No matter. Vitaly Churkin, Russia’s U.N. ambassador, argued that the
targeted sanctions that the U.S. and others wanted to impose on Mugabe’s
clique exceeded the Security Council’s mandate. “We believe such
practices to be illegitimate and dangerous,” he said, describing the
resolution as one more obvious “attempt to take the Council beyond its
charter prerogatives.” Veto!
Mugabe’s campaign of murder and intimidation didn’t strike Churkin as
“illegitimate and dangerous” — only the U.N. resolution to bring a halt
to it was “illegitimate and dangerous.” Shameful.
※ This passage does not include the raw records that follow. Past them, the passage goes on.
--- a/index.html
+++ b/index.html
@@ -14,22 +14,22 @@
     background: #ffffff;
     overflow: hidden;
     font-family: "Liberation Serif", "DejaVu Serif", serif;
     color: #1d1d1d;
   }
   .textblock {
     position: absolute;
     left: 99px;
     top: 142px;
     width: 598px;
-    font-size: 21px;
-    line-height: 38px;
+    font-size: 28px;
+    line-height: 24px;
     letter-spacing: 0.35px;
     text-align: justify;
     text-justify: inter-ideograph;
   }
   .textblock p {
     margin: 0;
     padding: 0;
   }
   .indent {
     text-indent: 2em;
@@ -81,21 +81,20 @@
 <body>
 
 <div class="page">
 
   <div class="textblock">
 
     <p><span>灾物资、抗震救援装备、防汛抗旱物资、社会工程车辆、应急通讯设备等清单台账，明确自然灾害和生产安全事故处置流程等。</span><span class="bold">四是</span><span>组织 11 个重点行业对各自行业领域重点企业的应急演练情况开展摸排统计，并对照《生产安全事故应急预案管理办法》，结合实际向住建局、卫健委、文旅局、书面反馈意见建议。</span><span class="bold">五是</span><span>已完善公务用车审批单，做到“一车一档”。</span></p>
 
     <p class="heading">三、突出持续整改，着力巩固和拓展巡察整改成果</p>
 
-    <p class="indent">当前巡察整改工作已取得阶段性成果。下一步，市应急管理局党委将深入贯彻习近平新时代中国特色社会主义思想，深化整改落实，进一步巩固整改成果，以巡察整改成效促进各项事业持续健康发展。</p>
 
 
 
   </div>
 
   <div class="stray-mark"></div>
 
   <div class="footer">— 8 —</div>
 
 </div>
Meanwhile, China is
hosting the Olympics, a celebration of the human spirit, while defending
Mugabe’s right to crush his own people’s spirit.
But when it comes to pure, rancid moral corruption, no one can top South
Africa’s president, Thabo Mbeki, and his stooge at the U.N., Dumisani
Kumalo. They have done everything they can to prevent any meaningful
U.N. pressure on the Mugabe dictatorship.
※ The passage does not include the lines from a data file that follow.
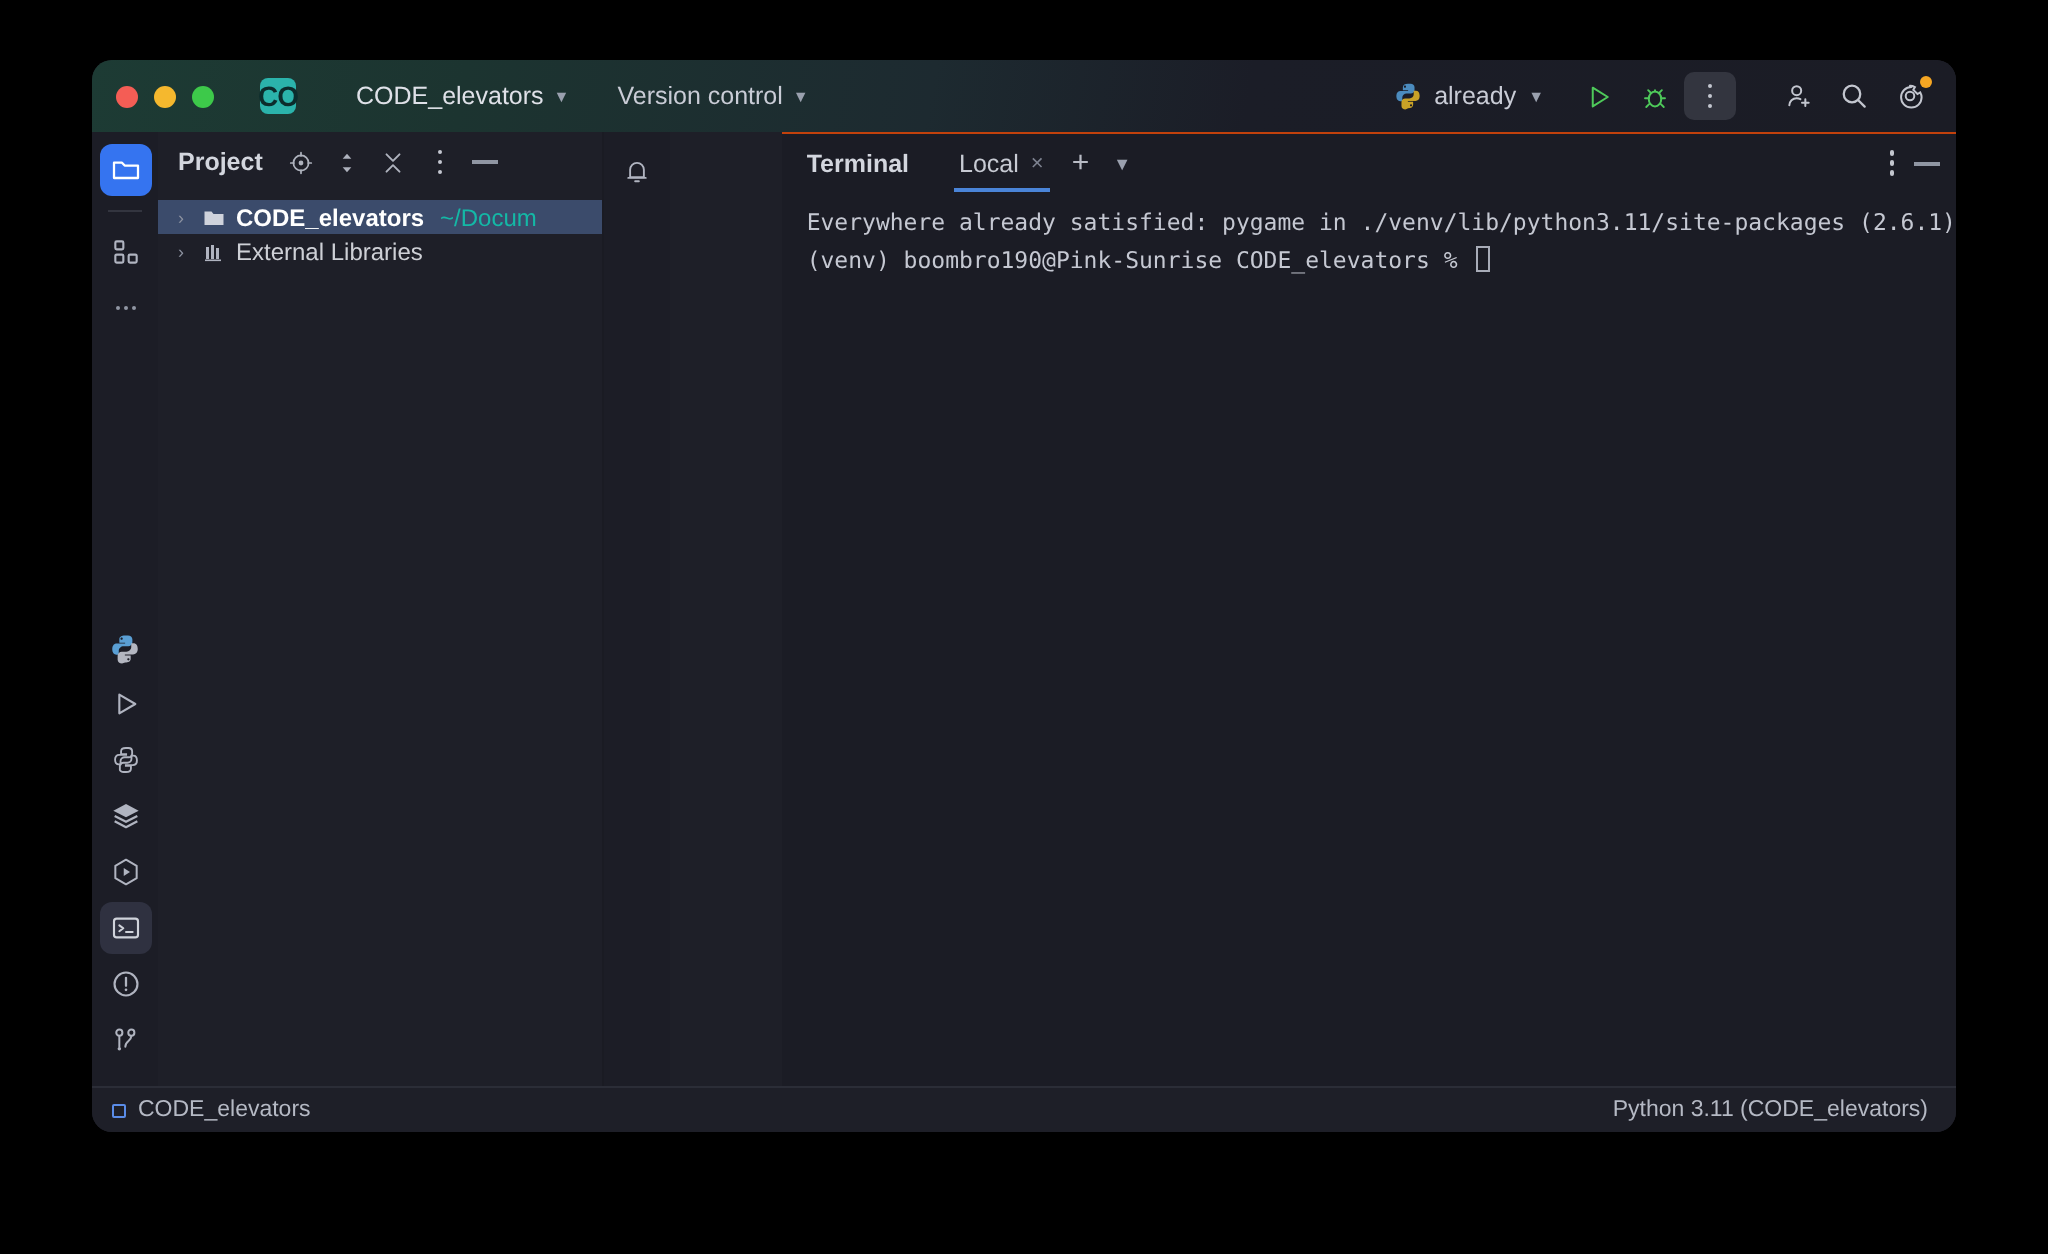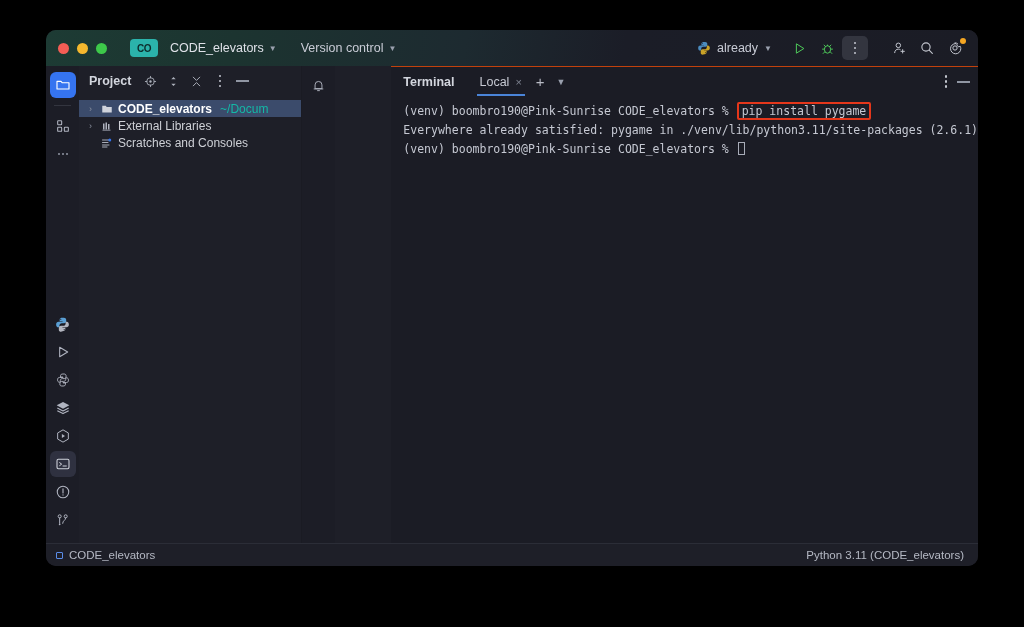--- a/index.html
+++ b/index.html
@@ -31,26 +31,26 @@
     padding: 0 10px 0 12px;
     position: relative;
   }
   .traffic { display: flex; gap: 8px; align-items: center; margin-right: 18px; }
   .tl { width: 11px; height: 11px; border-radius: 50%; }
   .tl.red { background: #f45d55; }
   .tl.yellow { background: #f5b82e; }
   .tl.green { background: #3dc94a; }
 
   .proj-badge {
-    width: 28px; height: 18px; border-radius: 4px;
+    width: 18px; height: 18px; border-radius: 4px;
     background: #2bb3ab;
-    color: #0c2c2c; font-size: 10px; font-weight: bold;
+    color: #0c2c2c; font-size: 14px; font-weight: bold;
     display: flex; align-items: center; justify-content: center;
     letter-spacing: -0.5px;
-    margin-right: 7px;
+    margin-right: 25px;
   }
   .tb-item {
     display: flex; align-items: center; gap: 5px;
     color: #c9ccd6; font-size: 12.5px;
     padding: 3px 5px; border-radius: 4px;
     white-space: nowrap;
   }
   .tb-item.strongtext { color: #dfe1e8; }
   .chev { font-size: 8px; color: #9aa0ae; display:inline-block; }
   .tb-gap { width: 14px; }
@@ -438,30 +438,20 @@
                 <svg width="12" height="12" viewBox="0 0 24 24">
                   <rect x="4" y="7" width="3" height="12" fill="#b0b4c0"></rect>
                   <rect x="9" y="5" width="3" height="14" fill="#b0b4c0"></rect>
                   <rect x="14" y="8" width="3" height="11" fill="#b0b4c0"></rect>
                   <rect x="3" y="19.5" width="16" height="1.6" fill="#b0b4c0"></rect>
                 </svg>
               </span>
               <span class="tname">External Libraries</span>
             </div>
 
-            <div class="trow">
-              <span class="arrow"></span>
-              <span class="ticon">
-                <svg width="12" height="12" viewBox="0 0 24 24">
-                  <path d="M3 6h14M3 11h11M3 16h13M3 20h9" stroke="#b0b4c0" stroke-width="1.9" stroke-linecap="round"></path>
-                  <circle cx="17.5" cy="6" r="3" fill="#3574f0"></circle>
-                </svg>
-              </span>
-              <span class="tname">Scratches and Consoles</span>
-            </div>
           </div>
         </div>
 
 
         <div class="rrail">
           <div class="rail-btn">
             <svg width="15" height="15" viewBox="0 0 24 24">
               <path d="M6.5 17V11a5.5 5.5 0 0 1 11 0v6z" fill="none" stroke="#b0b4c0" stroke-width="1.5" stroke-linejoin="round"></path>
               <path d="M5 17.5h14M10.5 20.2h3" stroke="#b0b4c0" stroke-width="1.5" stroke-linecap="round"></path>
             </svg>
@@ -485,21 +475,20 @@
             <span class="dots-v">
                 <i></i>
                 <i></i>
                 <i></i>
               </span>
             <span class="minus-btn"></span>
           </span>
         </div>
 
         <div class="term-body">
-          <div class="term-line"><span>(venv) boombro190@Pink-Sunrise CODE_elevators % </span><span class="cmd-box">pip install pygame</span></div>
           <div class="term-line"><span>Everywhere already satisfied: pygame in ./venv/lib/python3.11/site-packages (2.6.1)</span></div>
           <div class="term-line"><span>(venv) boombro190@Pink-Sunrise CODE_elevators % </span><span class="cursor"></span></div>
         </div>
       </div>
     </div>
   </div>
 
   <div class="status">
     <div class="status-left">
       <span class="sq"></span>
As The Times reported, America’s U.N. ambassador, Zalmay Khalilzad,
“accused South Africa of protecting the ‘horrible regime in Zimbabwe,’ ”
calling this particularly disturbing given that it was precisely
international economic sanctions that brought down South Africa’s
apartheid government, which had long oppressed that country’s blacks.
So let us now coin the Mbeki Rule: When whites persecute blacks, no
amount of U.N. sanctions is too much. And when blacks persecute blacks,
any amount of U.N. sanctions is too much.
Which brings me back to America. Perfect we are not, but America still
has some moral backbone. There are travesties we will not tolerate. The
U.N. vote on Zimbabwe demonstrates that this is not true for these
“popular” countries — called Russia or China or South Africa — that have
no problem siding with a man who is pulverizing his own people.
So, yes, we’re not so popular in Europe and Asia anymore. I guess they
would prefer a world in which America was weaker, where leaders with the
values of Vladimir Putin and Thabo Mbeki had a greater say, and where
the desperate voices for change in Zimbabwe would, well, just shut up.